Current Performances

Alice Guy Blaché
Film Score Project

November 6, 2009–January 24, 2010

Commissions by Whitney Live in collaboration with French Institute Alliance Française

Featuring composers Missy Mazzoli, Tamar Muskal, Tender Forever, and Du Yun

In conjunction with Alice Guy Blaché: Cinema Pioneer, Whitney Live, the Museum’s performance program, initiated the Alice Guy Blaché Film Score Project in partnership with the French Institute Alliance Française (FIAF). Four vanguard women composers—duYun (Du Yun), Missy Mazzoli, Tamar Muskal, and Tender Forever (Mélanie Valera)—were commissioned to create scores for suites of Guy Blaché’s silent films. These scores were performed as live interactions with the films themselves on September 29 as part of the FIAF’s 2009 Crossing the Line festival. The scores were also recorded in a studio so that they could be presented in accompaniment with film screenings during the run of the exhibition at the Whitney.

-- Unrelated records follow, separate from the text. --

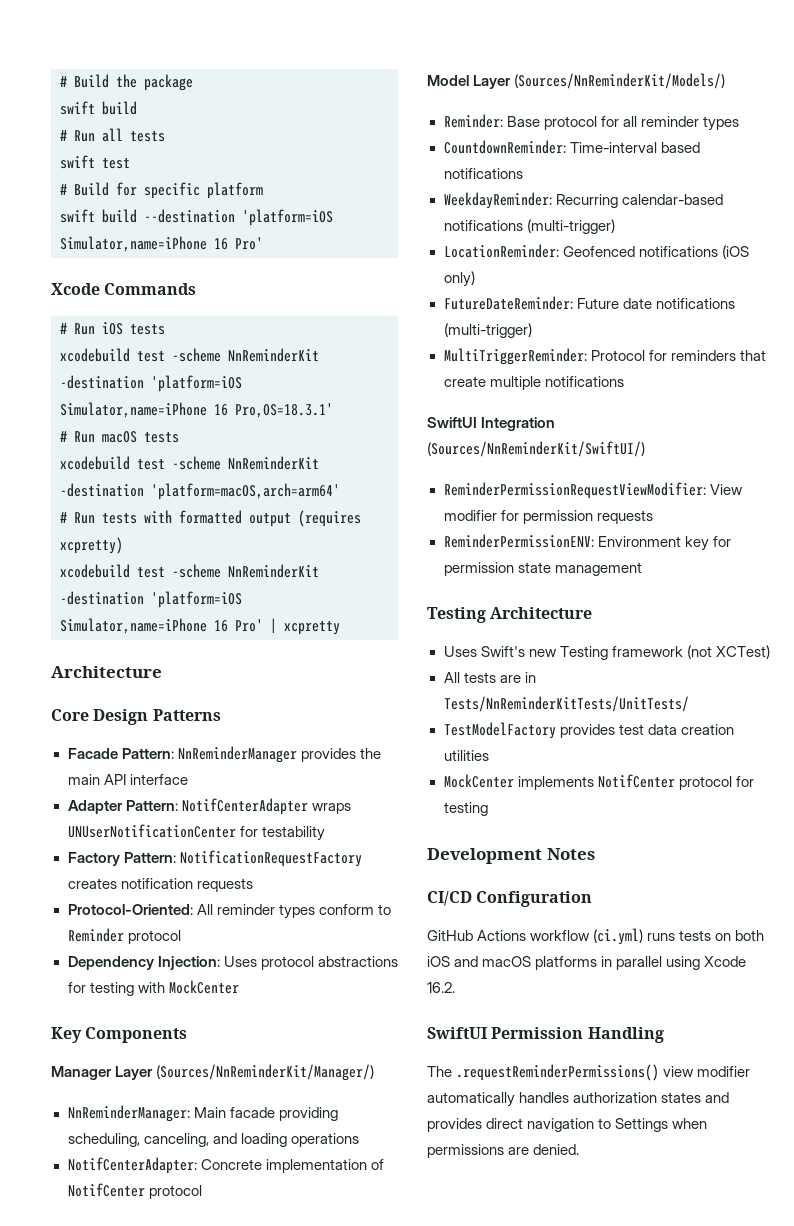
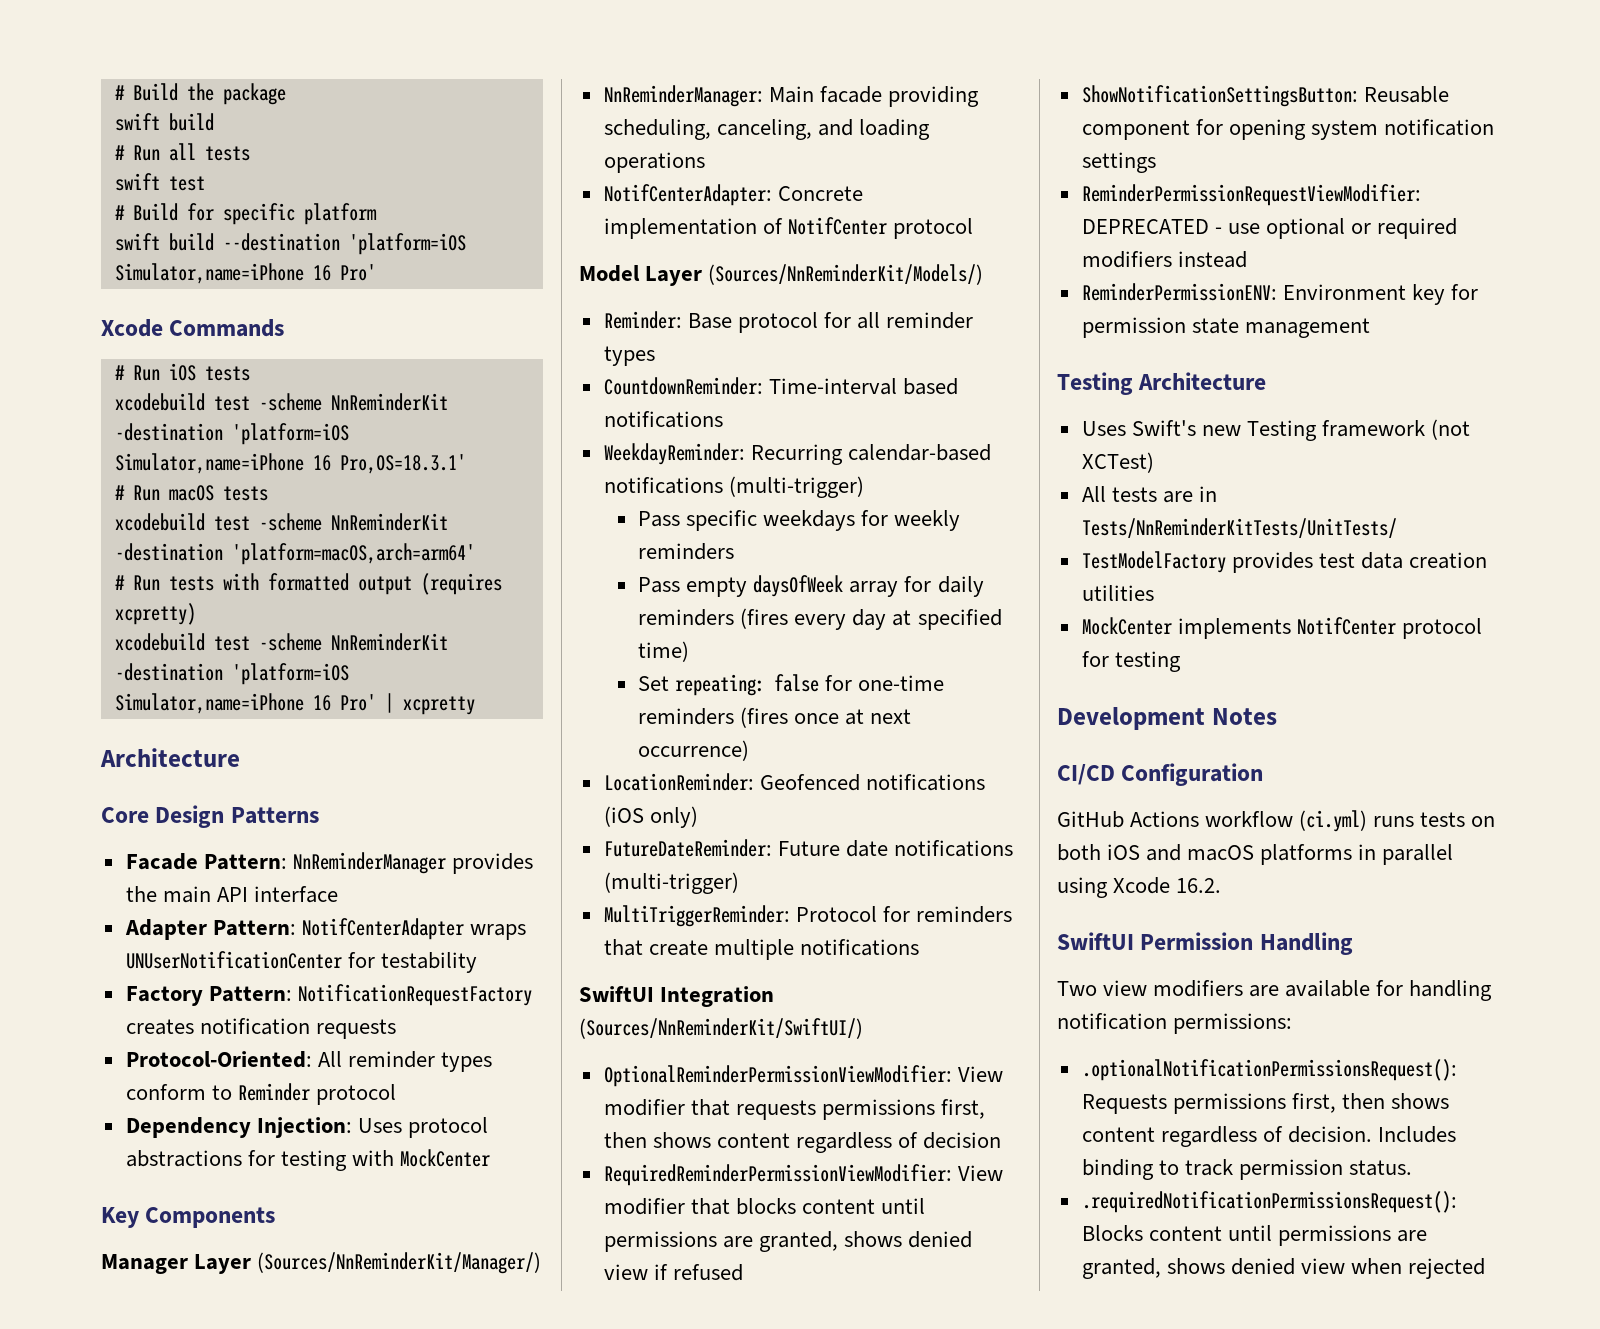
+ Pass specific weekdays for weekly reminders
+ Pass empty daysOfWeek array for daily reminders (fires every day at specified time)
+ Set repeating: false for one-time reminders (fires once at next occurrence)
- ReminderPermissionRequestViewModifier: View modifier for permission requests
+ OptionalReminderPermissionViewModifier: View modifier that requests permissions first, then shows content regardless of decision
+ RequiredReminderPermissionViewModifier: View modifier that blocks content until permissions are granted, shows denied view if refused
+ ShowNotificationSettingsButton: Reusable component for opening system notification settings
+ ReminderPermissionRequestViewModifier: DEPRECATED - use optional or required modifiers instead
- The .requestReminderPermissions() view modifier automatically handles authorization states and provides direct navigation to Settings when permissions are denied.
+ Two view modifiers are available for handling notification permissions:
+ .optionalNotificationPermissionsRequest(): Requests permissions first, then shows content regardless of decision. Includes binding to track permission status.
+ .requiredNotificationPermissionsRequest(): Blocks content until permissions are granted, shows denied view when rejected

Alice Guy Blaché, Madame a des envies (1906, Gaumont). Courtesy of Gaumont Pathé Archives, Paris

Alice Guy Blaché, Madame a des envies (1906, Gaumont). Courtesy of Gaumont Pathé Archives, Paris

About the composers

Du Yun

Du Yun Visit Du Yun’s MySpace page 

Du Yun is a New York-based Chinese-American composer who occupies the space between several genres, including contemporary classical, traditional music, and experimental electronica. Her work composing for many well known contemporary ensembles, as well as for herself on amplified/processed Chinese zither (the twenty-one-string zheng), piano, laptop, and voice makes her equally at home in concert halls, clubs, theaters, and other venues.

Missy Mazzoli

Missy Mazzoli Visit Missy Mazzoli’s website 

As the executive director of the MATA Festival of new music, an organization dedicated to promoting and commissioning works by young composers, composer/performer Missy Mazzoli can be found at the central intersection of the young indie/new music scene. Her unique sound is forged from many influences outside of that world, and Mazzoli’s output reflects this range; she writes for melodicas, out-of-tune guitars, and electronics as well as orchestras, string quartets, and other ensembles.

Tamar Muskal

Tamar Muskal

Tamar Muskal’s music reflects the cultural diversity of her upbringing and education (split between Israel and the United States). Her carefully structured, detailed works are often brushed with musical elements from both places. Recent works include a piece for the Eighth Blackbird Ensemble with video art by Daniel Rozin, a song cycle for string quartet and percussion for Hila Plitmann, and the Lark quartet on poems by David Grossman, and a piece for Jennifer Koh and voice commissioned by the 92Y-New York. Muskal’s piece The Yellow Wind was nominated for a Pulitzer Prize in 2007.

Tender Forever

Tender Forever Visit Tender Forever’s MySpace page 

Like Alice Guy Blaché, Tender Forever (aka Melanie Valera) was born and began her artistic life in France. She continues to live an intercontinental existence, artistically and otherwise, and moves between the streets of Bordeaux, where she grew up, and her adopted home town of Olympia, Washington. Her tender, delicate songs bring forth hidden connections between these worlds and occupy the musical landscape in which Melanie Valera became Tender Forever (taking as reference points punk rock, experimental electronica, weird visuals, and collaborations with several fellow K Records artists).